Data Compression Accelerator on IBM POWER9 and z15 Processors : Industrial Product

View publication


Lossless data compression is highly desirable in enterprise and cloud environments for storage and memory cost savings and improved utilization I/O and network. While the value provided by compression is recognized, its application in practice is often limited because it's a processor intensive operation resulting low throughput and high elapsed time for compression intense workloads. The IBM POWER9 and IBM z15 systems overcome the shortcomings of existing approaches by including a novel on-chip integrated data compression accelerator.
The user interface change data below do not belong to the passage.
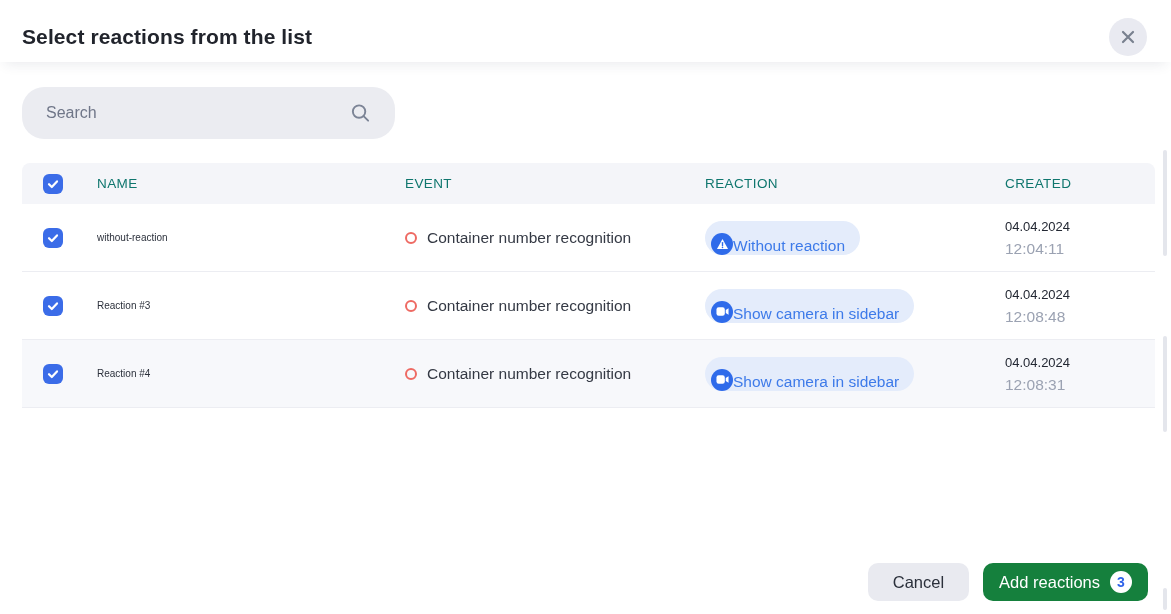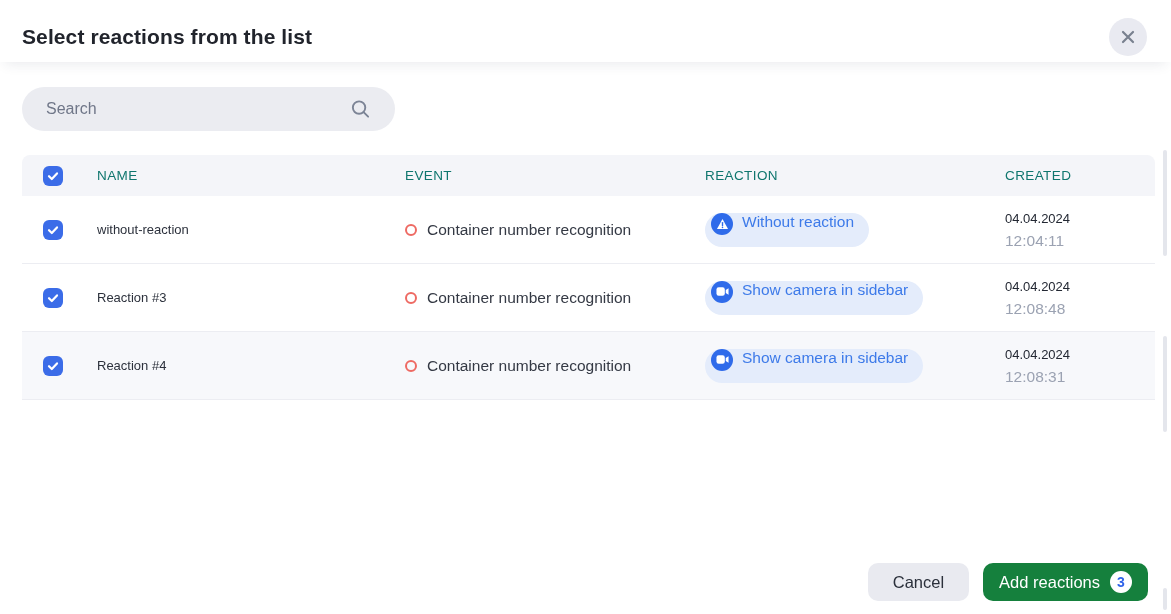"Search" .search-pill { height: 44px -> 52px }
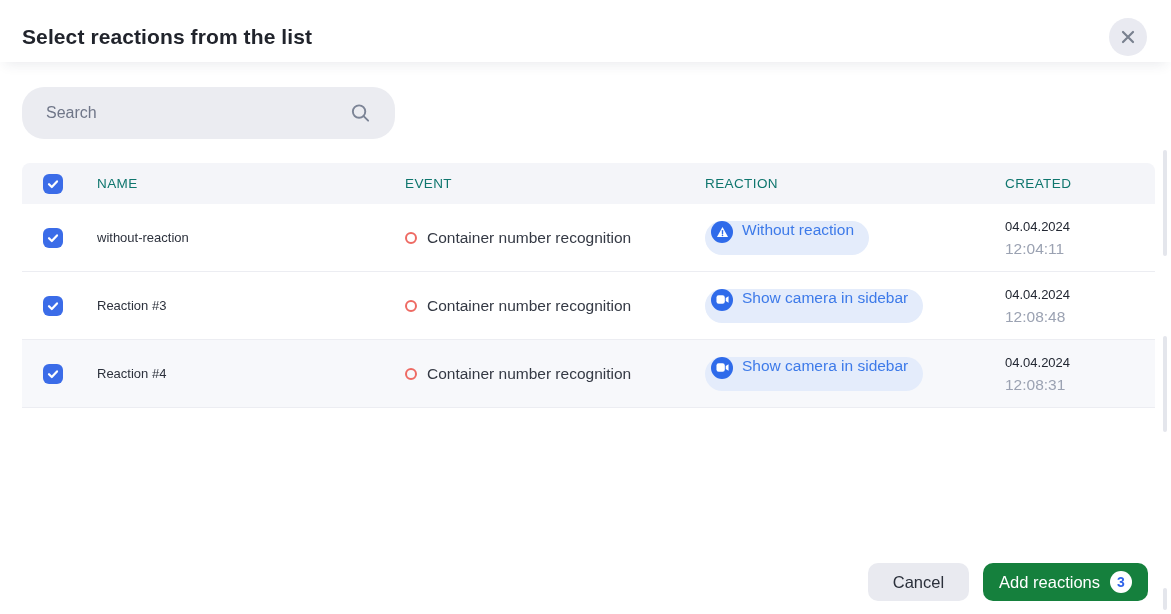"without-reaction" .cell-name { font-size: 13px -> 10px }
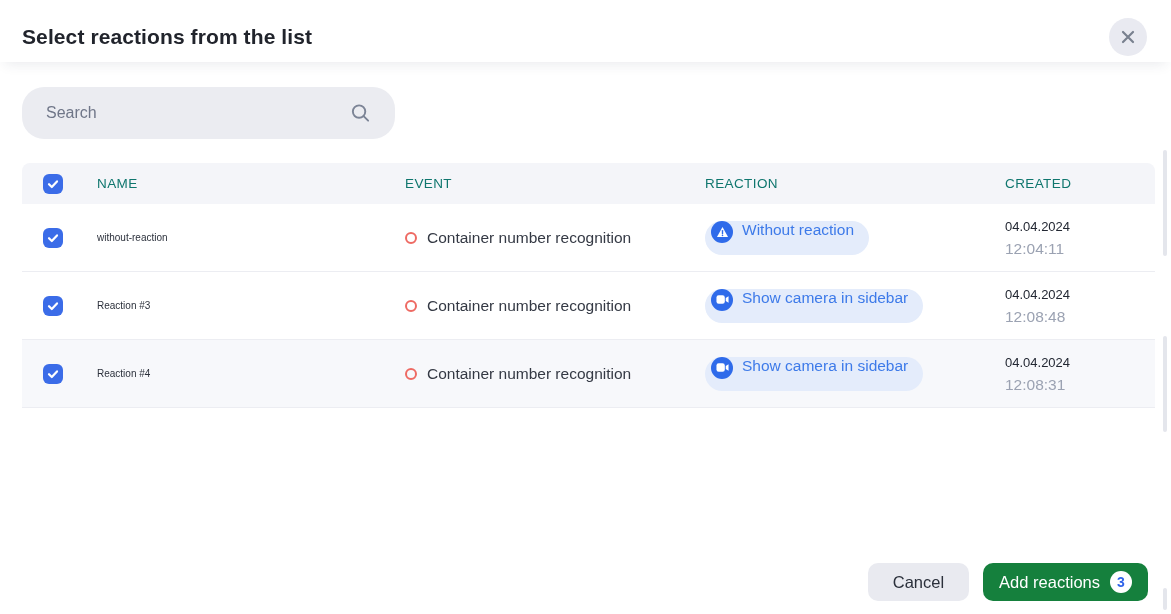"Without reaction" .badge { align-items: flex-start -> flex-end; gap: 9px -> 0 }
The accelerator reduces processor cycles, I/O traffic, memory and storage footprint of many applications practically with zero hardware cost. The accelerator also eliminates the cost and I/O slots that would have been necessary with FPGA/ASIC based compression adapters. On the POWER9 chip, a single accelerator uses less than 0.5% of the processor chip area, but provides a 388x speedup factor over the zlib compression software running on a general-purpose core and provides a 13x speedup factor over the entire chip of cores. On a POWER9 system, the accelerators provide an end-to-end 23% speedup to Apache Spark TPC-DS workload compared to the software baseline. The z15 chip doubles the compression rate of POWER9 resulting in even much higher speedup factors over the compression software running on general-purpose cores. On a maximally configured z15 system topology, on-chip compression accelerators provide up to 280 GB/s data compression rate, the highest in the industry. Overall, the on-chip accelerators significantly advance the state of the art in terms of area, throughput, latency, compression ratio, reduced processor utilization, power/energy efficiency, and integration into the system stack. This paper describes the architecture, and novel elements of the POWER9 and z15 compression/decompression accelerators with emphasis on trade-offs that made the on-chip implementation possible.